Étudiants andorrans exemptés des hausses de frais non-UE en France

Les étudiants universitaires andorrans en France conservent les tarifs UE grâce à un traité trilatéral qui prime sur le nouveau décret, malgré les hausses visant la plupart des non-Européens en filières stratégiques. L’ambassadeur Eybalin confirme la primauté du traité au milieu des manifestations nationales.

Points cles

  • Ministère français confirme exemption andorrane : licence à 2 895 € (de 178 €), master à 3 941 € dès 2026
  • Convention trilatérale 2000 France-Espagne-Andorre garantit tarifs UE
  • Exemptions aussi pour bénéficiaires antérieurs et meilleurs ; partie du plan « Choose France »
  • Manifestations étudiantes dénoncent discrimination, prévision 250 M€ de recettes

Les autorités françaises ont confirmé qu’étudiants andorrans dans les universités françaises ne seront pas soumis aux nouvelles hausses de frais d’inscription imposées aux étudiants non européens, selon des sources du ministère français de l’Enseignement supérieur, de la Recherche et de l’Espace.

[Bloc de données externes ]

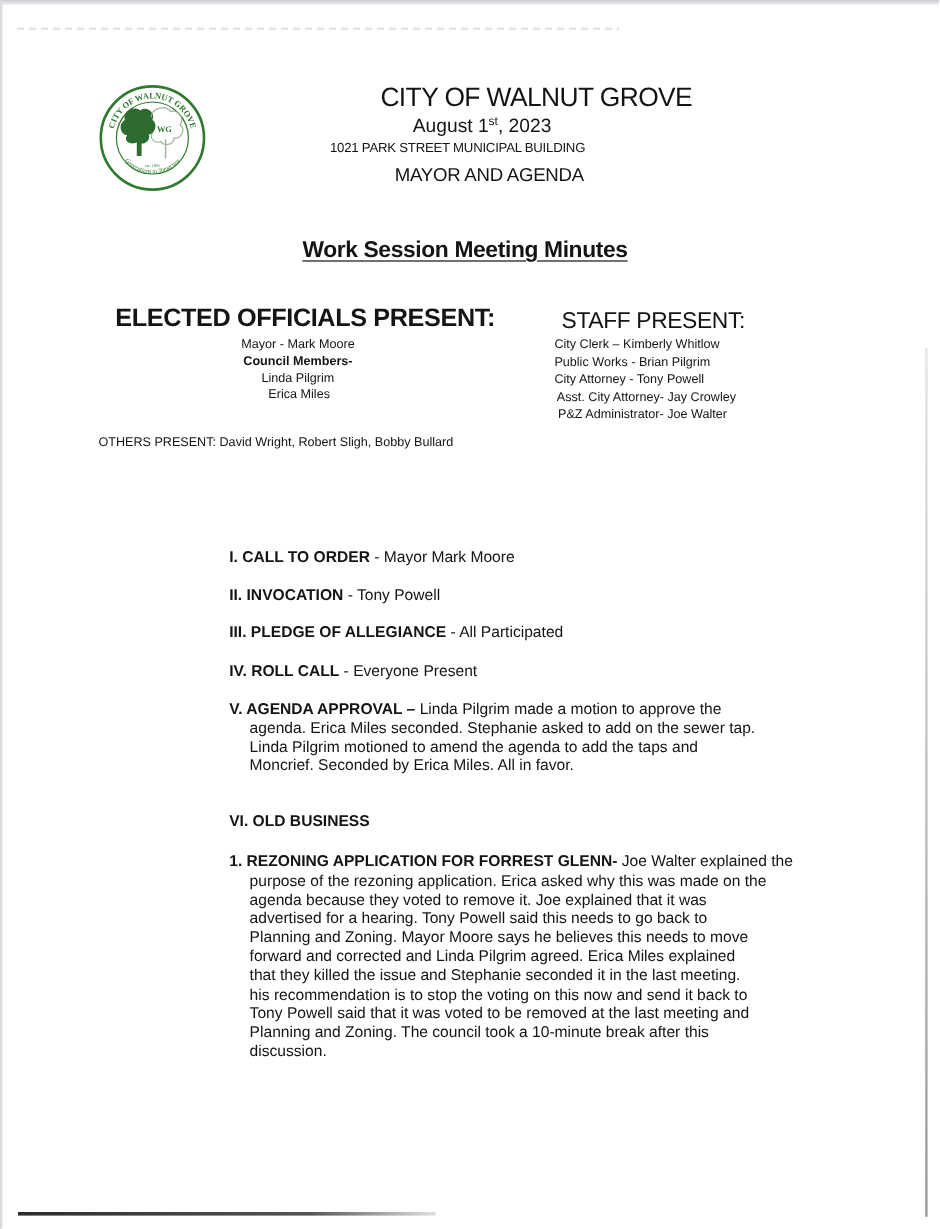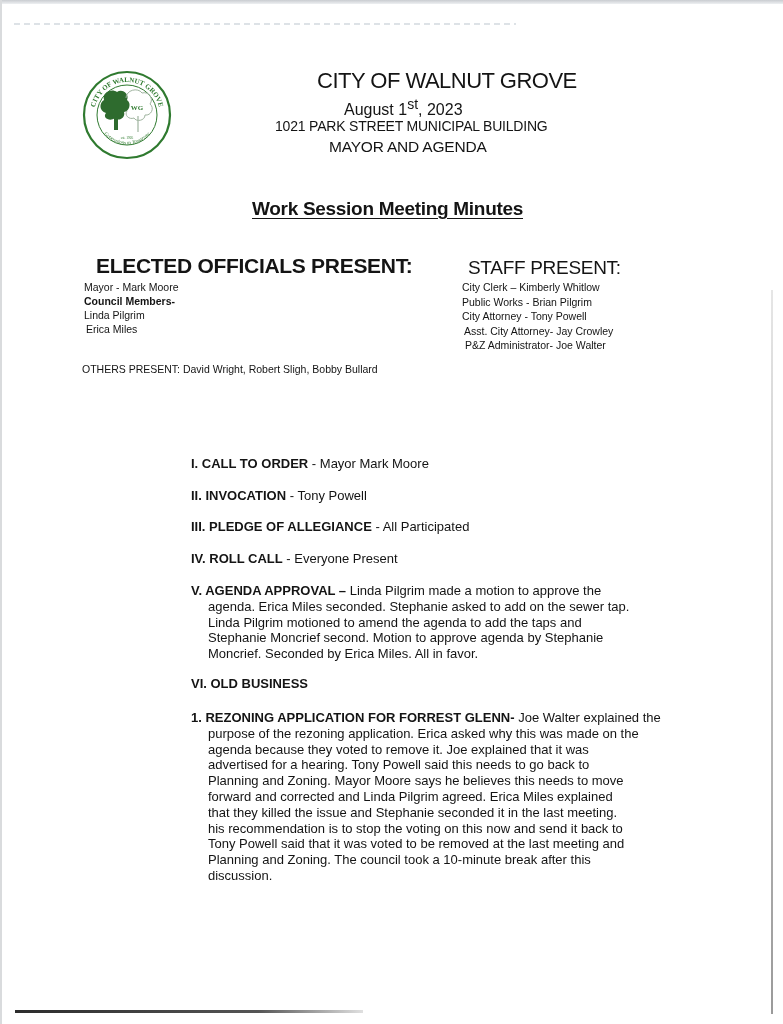--- a/index.html
+++ b/index.html
@@ -28,32 +28,32 @@
   .bottom-rule {
     position: absolute; left: 15px; top: 1010px; width: 348px; height: 3px;
     background: linear-gradient(90deg, #2c2c2c, #555 70%, #e0e0e0);
   }
 
   .logo { position: absolute; left: 82px; top: 70px; width: 90px; height: 90px; }
 
   .header { position: absolute; left: 260px; top: 68px; width: 320px; }
   .h-title { position: absolute; left: 57px; top: 0; font-size: 22px; letter-spacing: -0.5px; white-space: nowrap; }
   .h-date { position: absolute; left: 84px; top: 28px; font-size: 16px; white-space: nowrap; }
-  .h-date sup { font-size: 14px; }
-  .h-address { position: absolute; left: 15px; top: 50px; font-size: 14px; white-space: nowrap; letter-spacing: -0.2px; }
+  .h-date sup { font-size: 10px; }
+  .h-address { position: absolute; left: 15px; top: 50px; font-size: 11px; white-space: nowrap; letter-spacing: -0.2px; }
   .h-body { position: absolute; left: 69px; top: 70px; font-size: 15.5px; white-space: nowrap; letter-spacing: -0.2px; }
 
   .doc-title {
     position: absolute; left: 252px; top: 198px; font-size: 19px; font-weight: bold;
     text-decoration: underline; text-underline-offset: 3px; white-space: nowrap; letter-spacing: -0.3px;
   }
 
   .elected { position: absolute; left: 84px; top: 254px; }
   .elected-heading { font-size: 21px; font-weight: bold; white-space: nowrap; margin-left: 12px; letter-spacing: -0.3px; }
-  .elected-list { margin-top: 2px; font-size: 10.5px; line-height: 14px; }
+  .elected-list { margin-top: 2px; font-size: 10.5px; line-height: 14px; text-align: center; }
   .elected-list div { white-space: nowrap; }
   .bold { font-weight: bold; }
 
   .staff { position: absolute; left: 462px; top: 257px; }
   .staff-heading { font-size: 19px; font-weight: normal; white-space: nowrap; margin-left: 6px; letter-spacing: -0.3px; }
   .staff-list { margin-top: 1px; font-size: 10.5px; line-height: 14.6px; }
   .staff-list div { white-space: nowrap; }
 
   .others { position: absolute; left: 82px; top: 363px; font-size: 10.5px; white-space: nowrap; }
 
@@ -132,21 +132,20 @@
 <div class="agenda">
   <div class="item" style="top:0"><span class="lbl">I. CALL TO ORDER</span><span> - Mayor Mark Moore</span></div>
   <div class="item" style="top:32px"><span class="lbl">II. INVOCATION</span><span> - Tony Powell</span></div>
   <div class="item" style="top:63px"><span class="lbl">III. PLEDGE OF ALLEGIANCE</span><span> - All Participated</span></div>
   <div class="item" style="top:95px"><span class="lbl">IV. ROLL CALL</span><span> - Everyone Present</span></div>
 
   <div class="para" style="top:127px">
     <div class="line"><span class="lbl bold">V. AGENDA APPROVAL –</span><span> Linda Pilgrim made a motion to approve the</span></div>
     <div class="line indent">agenda. Erica Miles seconded. Stephanie asked to add on the sewer tap.</div>
     <div class="line indent">Linda Pilgrim motioned to amend the agenda to add the taps and</div>
-    <div class="line indent">Stephanie Moncrief second. Motion to approve agenda by Stephanie</div>
     <div class="line indent">Moncrief. Seconded by Erica Miles. All in favor.</div>
   </div>
 
   <div class="item bold" style="top:220px">VI.  OLD BUSINESS</div>
 
   <div class="para" style="top:254px">
     <div class="line"><span class="lbl bold">1. REZONING APPLICATION FOR FORREST GLENN-</span><span> Joe Walter explained the</span></div>
     <div class="line indent">purpose of the rezoning application. Erica asked why this was made on the</div>
     <div class="line indent">agenda because they voted to remove it. Joe explained that it was</div>
     <div class="line indent">advertised for a hearing. Tony Powell said this needs to go back to</div>

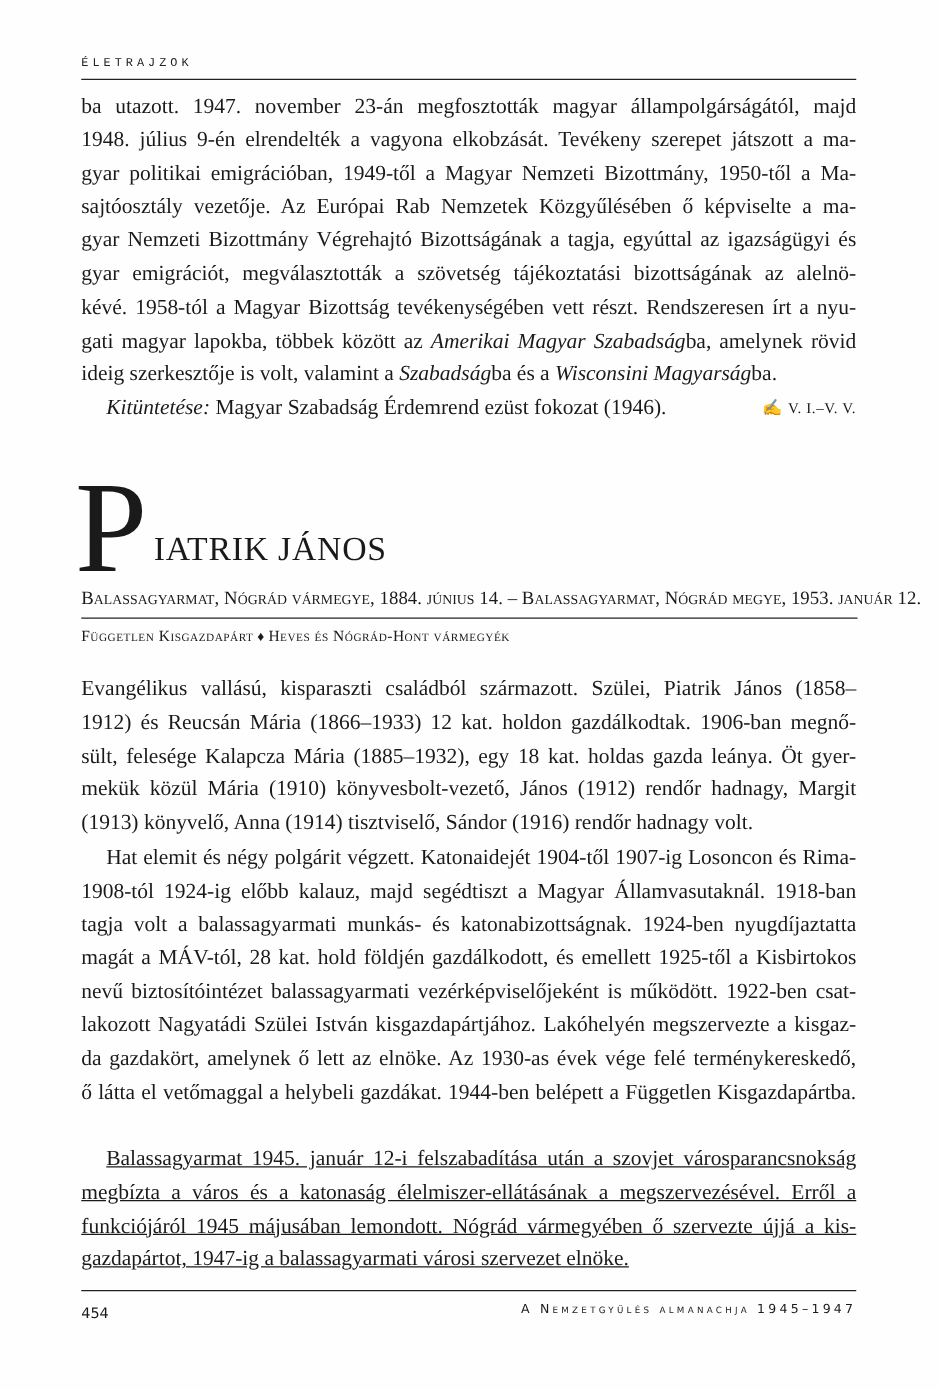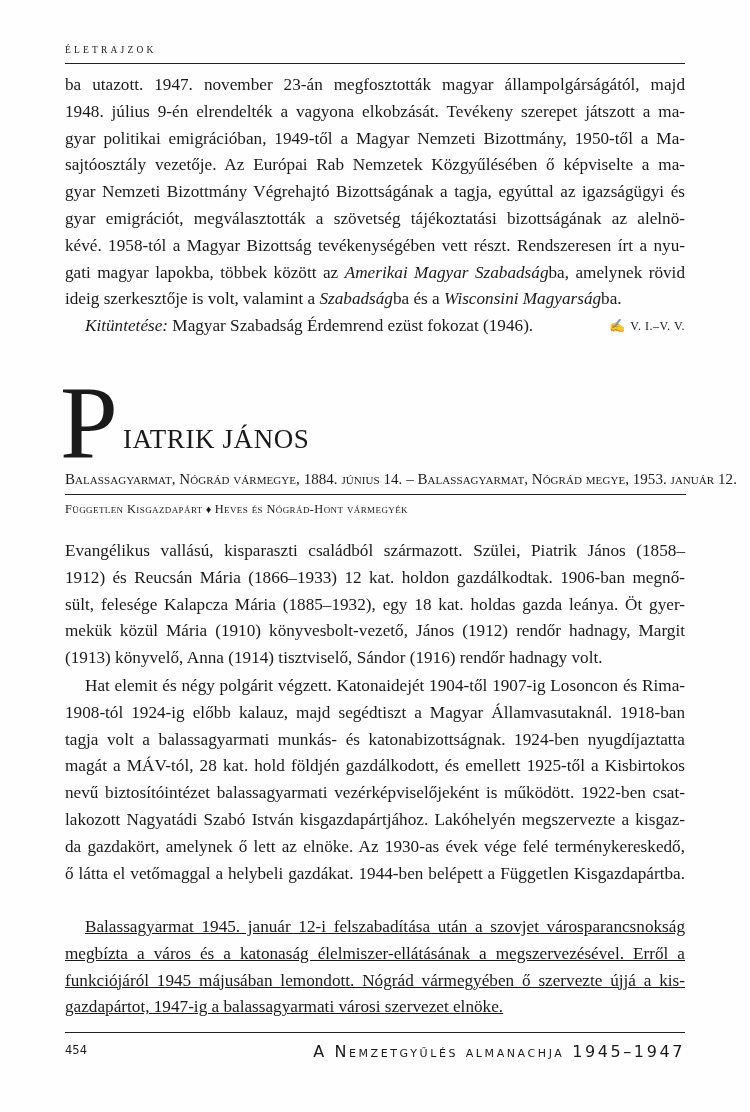--- a/index.html
+++ b/index.html
@@ -12,21 +12,21 @@
       height: 1112px;
       position: relative;
       overflow: hidden;
       color: #1a1a1a;
       font-family: "Liberation Serif", "DejaVu Serif", serif;
     }
     .running-head {
       position: absolute;
       left: 65px;
       top: 45px;
-      font-family: Liberation Serif, serif;
+      font-family: Liberation Mono, monospace;
       font-size: 9.5px;
       letter-spacing: 3.2px;
       color: #222;
     }
     .rule {
       position: absolute;
       left: 65px;
       width: 620px;
       height: 0;
       border-top: 1.4px solid #222;
@@ -112,21 +112,21 @@
       top: 1043px;
       font-family: "DejaVu Sans", "Liberation Sans", sans-serif;
       font-weight: normal;
       font-size: 11.5px;
     }
     .foot-title {
       position: absolute;
       right: 65px;
       top: 1042px;
       font-family: "DejaVu Sans", "Liberation Sans", sans-serif;
-      font-size: 16px;
+      font-size: 10px;
       letter-spacing: 2.6px;
       font-variant: small-caps;
       white-space: nowrap;
     }
   </style>
 </head>
 <body>
 
 <div class="running-head">ÉLETRAJZOK</div>
 <div class="rule top"></div>
@@ -161,21 +161,21 @@
   <span class="ln">mekük közül Mária (1910) könyvesbolt-vezető, János (1912) rendőr hadnagy, Margit</span>
   <span class="ln last">(1913) könyvelő, Anna (1914) tisztviselő, Sándor (1916) rendőr hadnagy volt.</span>
 </div>
 
 <div class="para" style="top:673px;">
   <span class="ln indent">Hat elemit és négy polgárit végzett. Katonaidejét 1904-től 1907-ig Losoncon és Rima-</span>
   <span class="ln">1908-tól 1924-ig előbb kalauz, majd segédtiszt a Magyar Államvasutaknál. 1918-ban</span>
   <span class="ln">tagja volt a balassagyarmati munkás- és katonabizottságnak. 1924-ben nyugdíjaztatta</span>
   <span class="ln">magát a MÁV-tól, 28 kat. hold földjén gazdálkodott, és emellett 1925-től a Kisbirtokos</span>
   <span class="ln">nevű biztosítóintézet balassagyarmati vezérképviselőjeként is működött. 1922-ben csat-</span>
-  <span class="ln">lakozott Nagyatádi Szabó István kisgazdapártjához. Lakóhelyén megszervezte a kisgaz-</span>
+  <span class="ln">lakozott Nagyatádi Szülei István kisgazdapártjához. Lakóhelyén megszervezte a kisgaz-</span>
   <span class="ln">da gazdakört, amelynek ő lett az elnöke. Az 1930-as évek vége felé terménykereskedő,</span>
   <span class="ln">ő látta el vetőmaggal a helybeli gazdákat. 1944-ben belépett a Független Kisgazdapártba.</span>
 </div>
 
 <div class="para" style="top:914px;text-decoration:underline;">
   <span class="ln indent">Balassagyarmat 1945. január 12-i felszabadítása után a szovjet városparancsnokság</span>
   <span class="ln">megbízta a város és a katonaság élelmiszer-ellátásának a megszervezésével. Erről a</span>
   <span class="ln">funkciójáról 1945 májusában lemondott. Nógrád vármegyében ő szervezte újjá a kis-</span>
   <span class="ln last">gazdapártot, 1947-ig a balassagyarmati városi szervezet elnöke.</span>
 </div>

Le ministère a indiqué qu’Andorrans restent exemptés des frais différenciés, comme auparavant. À partir de septembre, la plupart des étudiants non européens en licence paieront 2 895 euros par an, contre 178 euros auparavant. Les frais de master passeront à 3 941 euros par an à partir de l’année académique 2026-2027, contre 254 euros précédemment. Le gouvernement français estime que ces tarifs couvriront environ 30 % des coûts d’études pour les finances publiques.

La France a approuvé ces changements par un décret publié le 20 mai. Il prévoit des exemptions pour les étudiants ayant bénéficié d’allégements de frais cette année académique, leur permettant de continuer aux tarifs actuels jusqu’à la fin de leurs études. Ceux ayant obtenu des exemptions pour 2026-2027 avant l’entrée en vigueur du décret conserveront ces avantages. Les meilleurs étudiants non européens peuvent accéder à des bourses, et les universités peuvent en exempter jusqu’à 10 %, notamment dans le cadre d’accords de coopération avec allégements réciproques.

Ces mesures s’inscrivent dans le plan « Choose France » pour l’enseignement supérieur, qui vise à orienter les étudiants internationaux vers des filières stratégiques comme l’intelligence artificielle, le numérique, la mécanique quantique et la biotechnologie. Environ 60 % des bourses pour étudiants internationaux cibleront ces domaines.

Par ailleurs, Nicolas Eybalin, ambassadeur de France en Andorre, a souligné qu’une convention trilatérale de 2000 entre Andorre, France et Espagne protège les étudiants andorrans. Il a rappelé que l’article 5 garantit un traitement identique à celui des étudiants français ou espagnols en matière d’éducation, ce qui signifie qu’ils continueront de payer des tarifs équivalents à ceux des étudiants de France, d’Allemagne, de Belgique ou de Suisse.

Eybalin a reconnu que l’exemption n’est pas explicitement mentionnée dans le décret, mais a argué que les traités internationaux priment sur les décrets administratifs. L’ambassade de France a demandé un éclaircissement officiel à Paris, qu’il s’attend à voir confirmer cette position.

Des manifestations étudiantes ont éclaté dans toute la France, y compris à Paris et dans les grandes villes universitaires, depuis l’annonce des hausses de frais il y a un mois. Les critiques qualifient la politique de discriminatoire, arguant qu’elle filtrera les étudiants non européens selon le revenu familial et bloquera l’accès à ceux issus de milieux modestes. Le gouvernement anticipe que ces changements généreront environ 250 millions d’euros par an pour les universités.